Nicola Valley Bison Carpaccio with pickled eggplant, grilled brioche and black truffle aioli

Wine pairing: Red Rooster Pinot Gris 2004

Brilliantly lean meat. Pickled eggplant a novel and tasty substitute for caper(berries). Need I say anything about the black truffle aioli? Anything with black truffles in it is good in my books.


Vanilla Rooiboos smoked Sockeye Salmon on Pemberton potato salad with pickled sea asparagus and cedar jelly

Prior to this dinner, I wasn't a big fan of sea asparagus, but I'm certainly a believer now. Admittedly, the salmon was a shade on the salty side for me; however, the vanilla rooiboos and the sweetness of the cedar jelly certainly evened out the flavour balance.
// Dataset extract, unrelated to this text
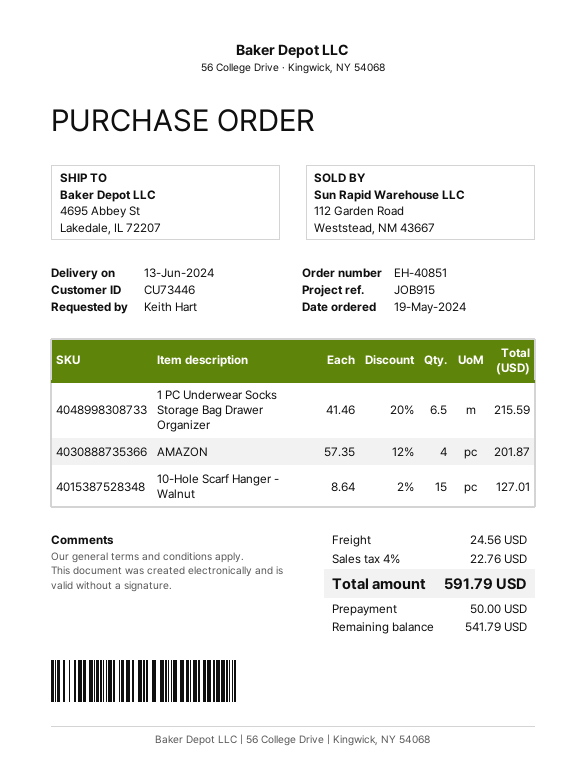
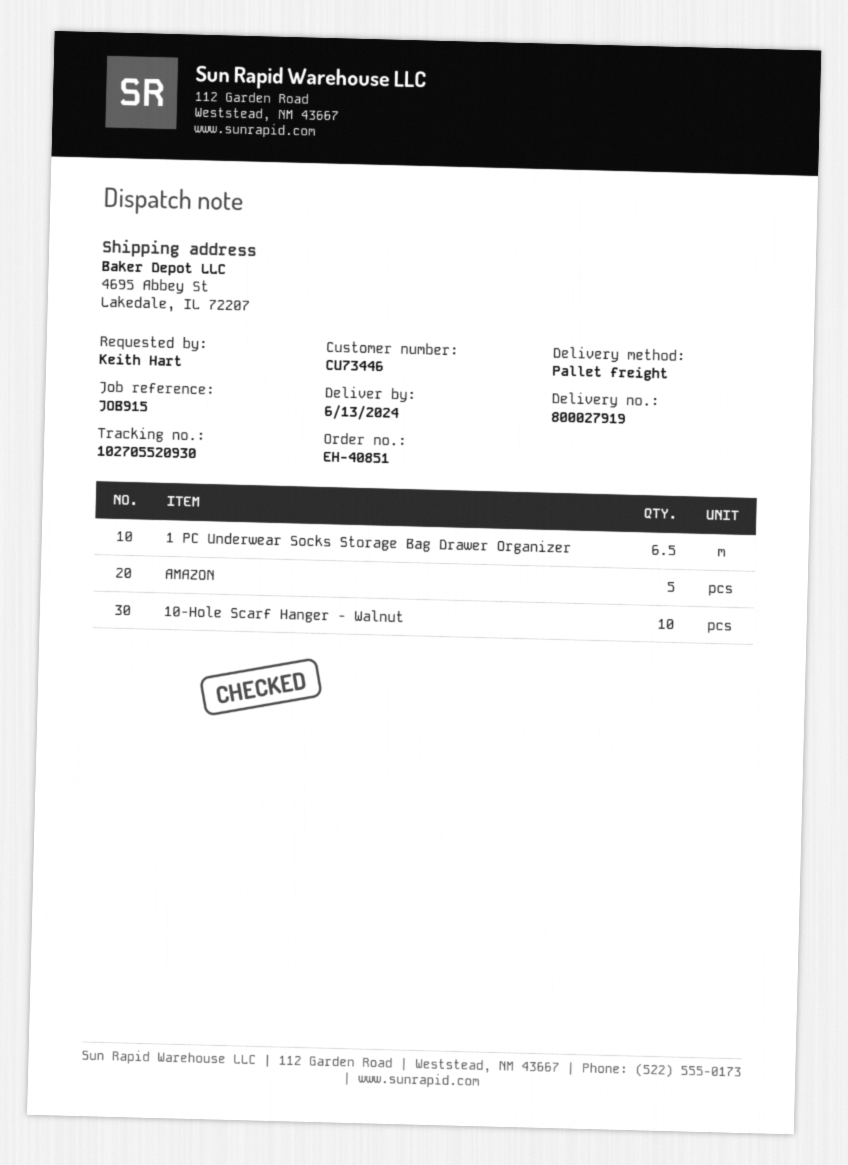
AMAZON: 4 -> 5
10-Hole Scarf Hanger - Walnut: 15 -> 10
Fourth course at the pass!


Chanterelle Mushroom, Sweet Corn and Moonstruck Cheese Co's White Moon tart

Wine pairing: Quail's Gate Family Reserve Pinot Noir 2002

One of the benefits of having Ian accompany me to these dinners is that we're able to sample more than a bite of each dish. I started off with this dish and switched with Ian midway through... we're very exacting when it comes to splitting dishes in half. :rolleyes:

But I digress. Moonstruck is a group of fabulous organic cheesemakers, about 10 minutes down the road from our cabin on Salt Spring Island, and I was pleased to see their White Moon on the menu. This tart was, along with the beets, one of my favourite dishes of the evening. Light and flaky pastry crust. A fabulous interplay of flavours with each bite: the mushrooms' earthiness, the corn's sweetness, and the cheese's richness. Divine.


Seared Halibut cheeks on wilted Arrowleaf spinach with local hazelnuts and brown butter

There are few dishes using brown butter that I don't love. This was no exception. Fork-tender, melt-in-your-mouth halibut. Excellent.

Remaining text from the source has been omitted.